In 2002, Barbie took the reigns on a "Rapunzel" movie, likely because it was one of the few fairy tales that Disney had not yet covered at the time. It was released just before Barbie's version of "Swan Lake." Unlike that adaptation, though, Barbie as Rapunzel strayed as far as could be from its fairy tale roots, keeping only character names and the prospect of being trapped in a tower. Rapunzel's hair was only long enough to reach her ankles, so the iconic image of the prince climbing her hair up the tower was shown only as a dream sequence. In fact, it had more in common with the Disney version of the story, which came out eight years later, than it did the Grimm version. It makes you wonder exactly how many sources Disney uses for their ideas. Like in the Disney version, Barbie's Rapunzel was an artist who painted pictures all over her tower. She was also stolen from the queen and king by Mother Gothel, making her a princess from birth without knowing it. A very similar plot device was recycled in the 2014 Barbie mermaid movie, The Pearl Princess.

Disney's Tangled went through many iterations before it became the beloved 2010 release it is today. It was originally slated for a 2005 released entitled Rapunzel: Unbraided about a cynical teenager from San Francisco who got cursed by a witch to live in Rapunzel's body while the real Rapunzel was trapped in the body of a squirrel. Thank goodness that didn't happen. All that remains of it is an early pre-visualization sequence and a 15-second clip. The themes they wanted to incorporate into that story were far better suited to the 2007 feature, Enchanted, which might be part of why decided to go in a different direction. Glen Keane's ability to painstakingly transform the look of hand-drawn artwork into CGI marks a milestone for animation in the release of Tangled. Disney fans all over the world were grateful that they decided to remain true to the original story with a few family-friendly changes.
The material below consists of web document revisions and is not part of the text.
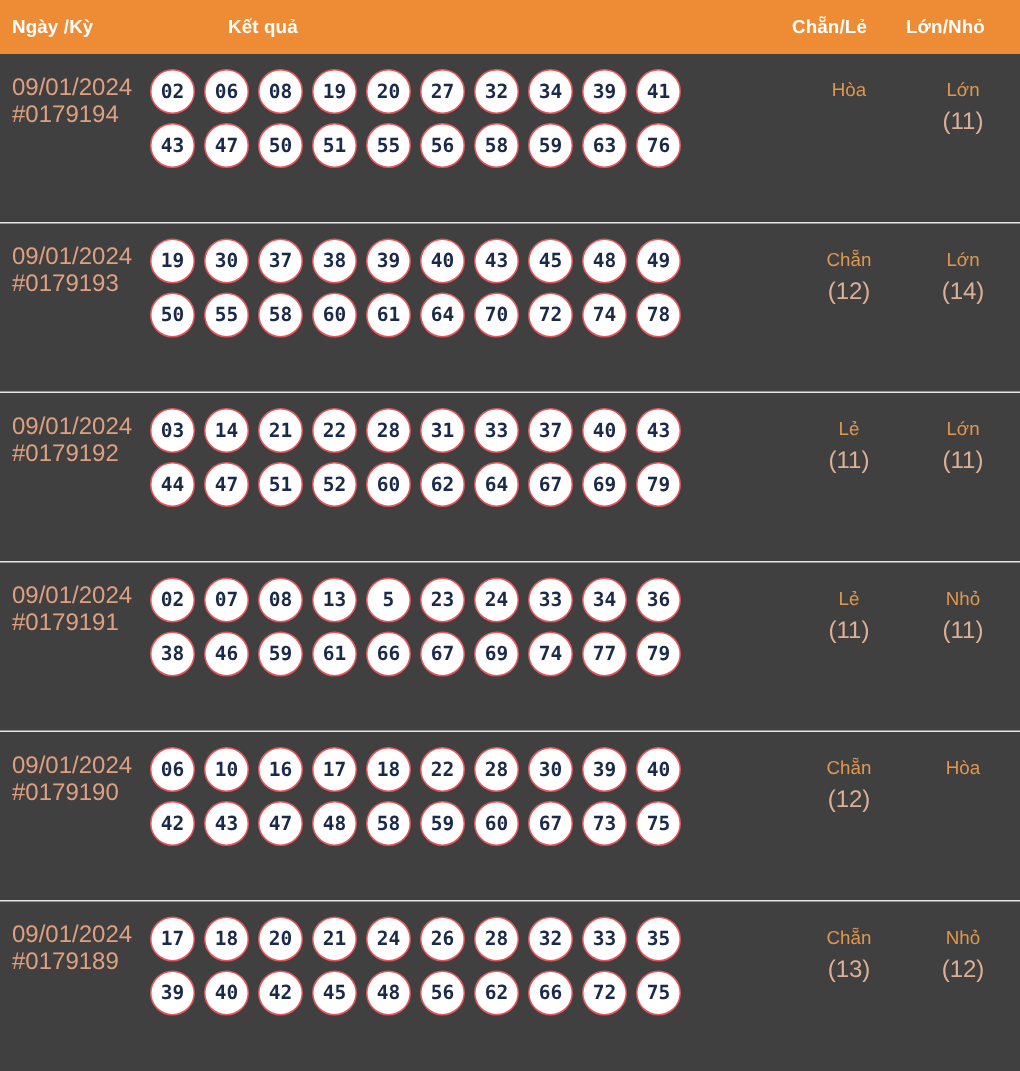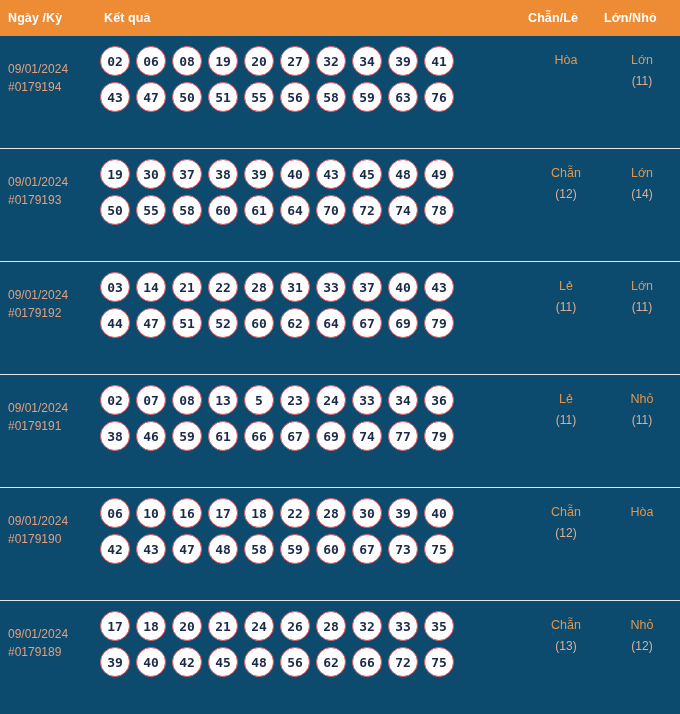--- a/index.html
+++ b/index.html
@@ -16,7 +16,7 @@
 
   .results-table {
     width: 680px;
-    background: #0c4a6e;
+    background: #404040;
   }
 
   

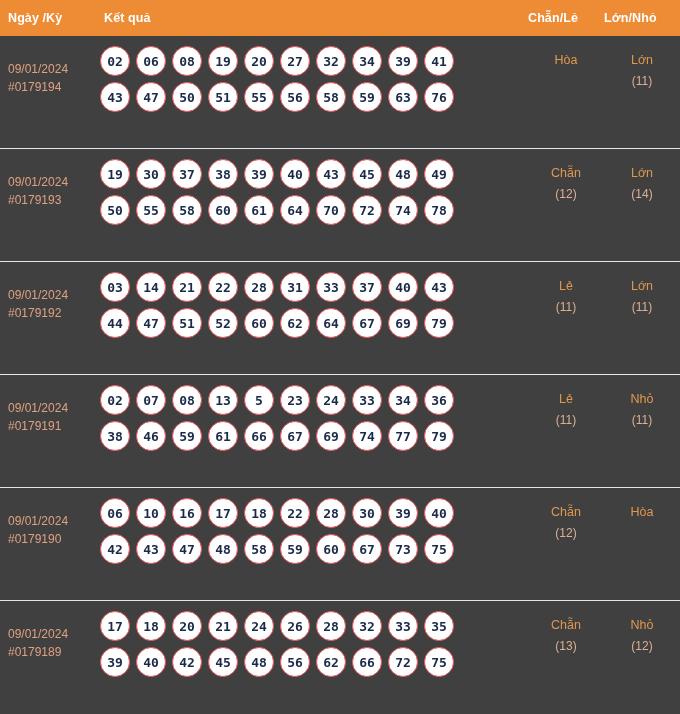--- a/index.html
+++ b/index.html
@@ -31,7 +31,7 @@
     letter-spacing: 0.1px;
   }
   .th-date   { width: 98px;  padding-left: 8px; box-sizing: border-box; }
-  .th-result { flex: 1 1 auto; padding-left: 6px; }
+  .th-result { flex: 1 1 auto; padding-left: 6px; margin-left: 48px; }
   .th-oddeven{ width: 76px;  text-align: left; }
   .th-bigsml { width: 76px;  text-align: left; }
 

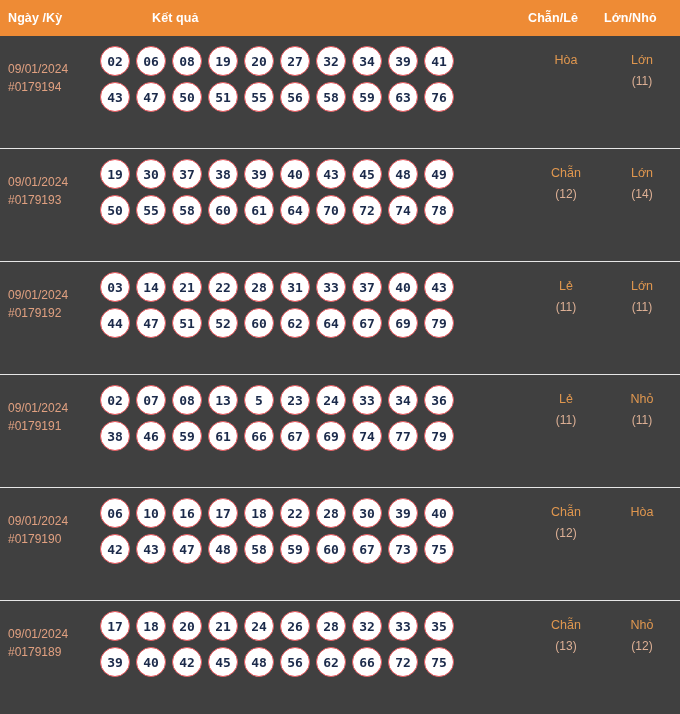--- a/index.html
+++ b/index.html
@@ -48,9 +48,9 @@
   .cell-date {
     width: 98px;
     box-sizing: border-box;
-    padding: 24px 6px 0 8px;
+    padding: 14px 6px 0 8px;
     color: #e0a080;
-    font-size: 12px;
+    font-size: 16px;
     line-height: 18px;
     white-space: nowrap;
   }

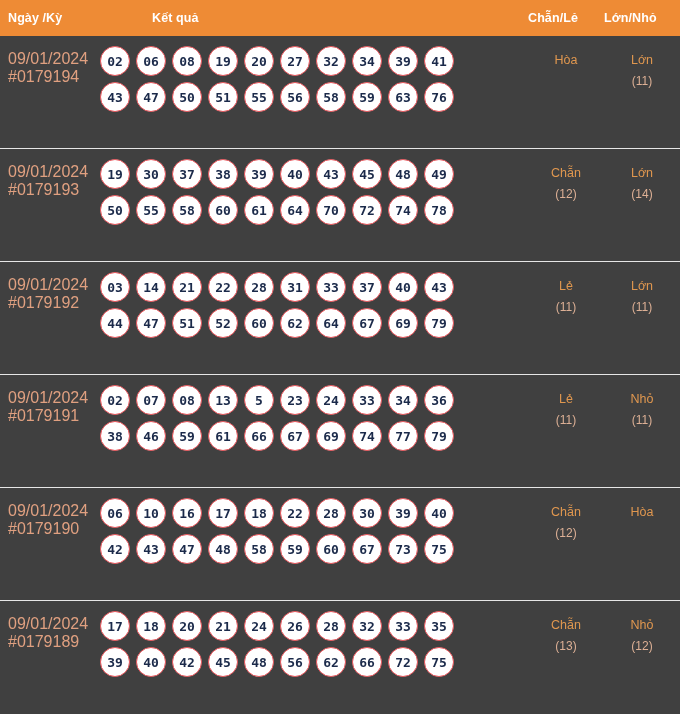--- a/index.html
+++ b/index.html
@@ -98,7 +98,7 @@
   .cell-oddeven .count, .cell-bigsml .count {
     display: block;
     color: #ddb095;
-    font-size: 12px;
+    font-size: 16px;
   }
   .cell-oddeven .count:empty, .cell-bigsml .count:empty { display: none; }
 </style>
Instead of a rather violent scene in which the prince gets pushed off the tower with his eyes gauged out by thorn bushes that Rapunzel later heals with her tears, Disney altered the dramatic climax to show Eugene receive a fatal stab wound that Rapunzel heals almost immediately.

The movie was so successful that it recently launched an adorable television series featuring stylized animation and the original voice actors, including Mandy Moore's lovable performance as Rapunzel. It also introduces a new character, Lady Cassandra, portrayed by Eden Espinosa as everyone's favorite new lady-in-waiting. It is wonderful to see the legacy of such an iconic story live on in today's modern world. At a time when romance is no longer always relevant, it's great that Eugene and Rapunzel's love story has a place to flourish. The medieval setting of Corona, based on Disney's Fantasyland, is a breath of fresh air in a time of smart phones and social media.

Rapunzel is and always will be one of the most famous princesses of all time due to her magical long locks and curiosity about the world outside her tower. Though the Grimm tale is not entirely child-friendly, her story will continue to be told and inspire the imaginations of generations to come. This concludes my fairy tale breakdown series for the week. I hope you've enjoyed it.